What you are asked to do: Whenever a line contains "Senior", include it in the count; reply with the number of such lines in the data and nothing else.

Exercise data:
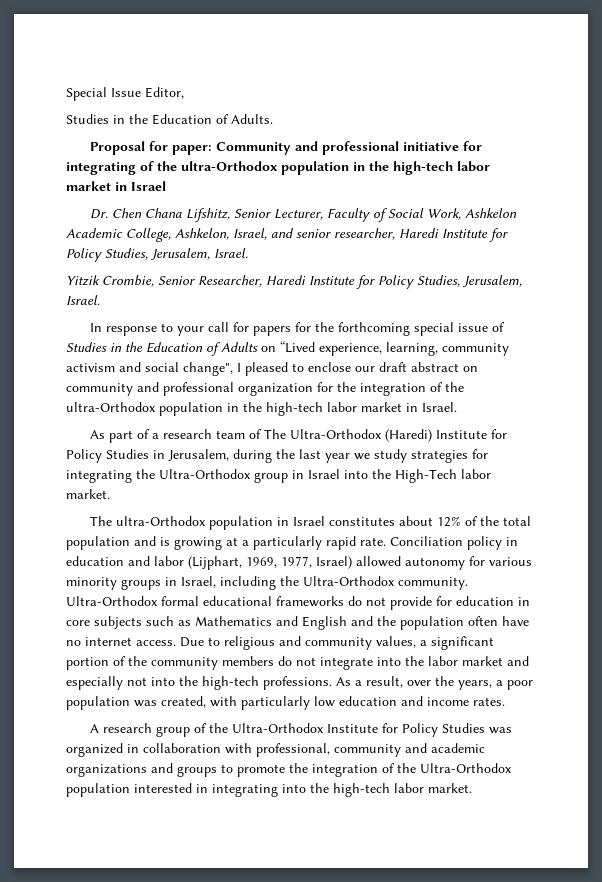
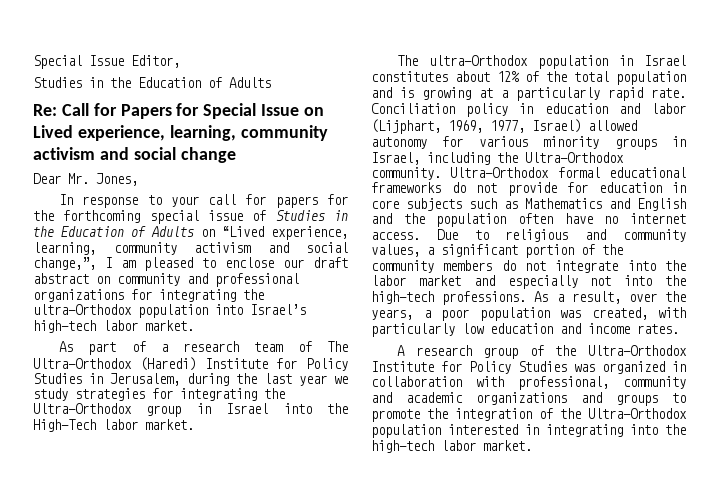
  Special Issue Editor,
- Studies in the Education of Adults.
- Proposal for paper: Community and professional initiative for integrating of the ultra-Orthodox population in the high-tech labor market in Israel
- Dr. Chen Chana Lifshitz, Senior Lecturer, Faculty of Social Work, Ashkelon Academic College, Ashkelon, Israel, and senior researcher, Haredi Institute for Policy Studies, Jerusalem, Israel.
- Yitzik Crombie, Senior Researcher, Haredi Institute for Policy Studies, Jerusalem, Israel.
+ Studies in the Education of Adults
+ Re: Call for Papers for Special Issue on Lived experience, learning, community activism and social change
+ Dear Mr. Jones,
- In response to your call for papers for the forthcoming special issue of Studies in the Education of Adults on “Lived experience, learning, community activism and social change", I pleased to enclose our draft abstract on community and professional organization for the integration of the ultra-Orthodox population in the high-tech labor market in Israel.
+ In response to your call for papers for the forthcoming special issue of Studies in the Education of Adults on “Lived experience, learning, community activism and social change,”, I am pleased to enclose our draft abstract on community and professional organizations for integrating the ultra-Orthodox population into Israel’s high-tech labor market.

Solution to this problem: 2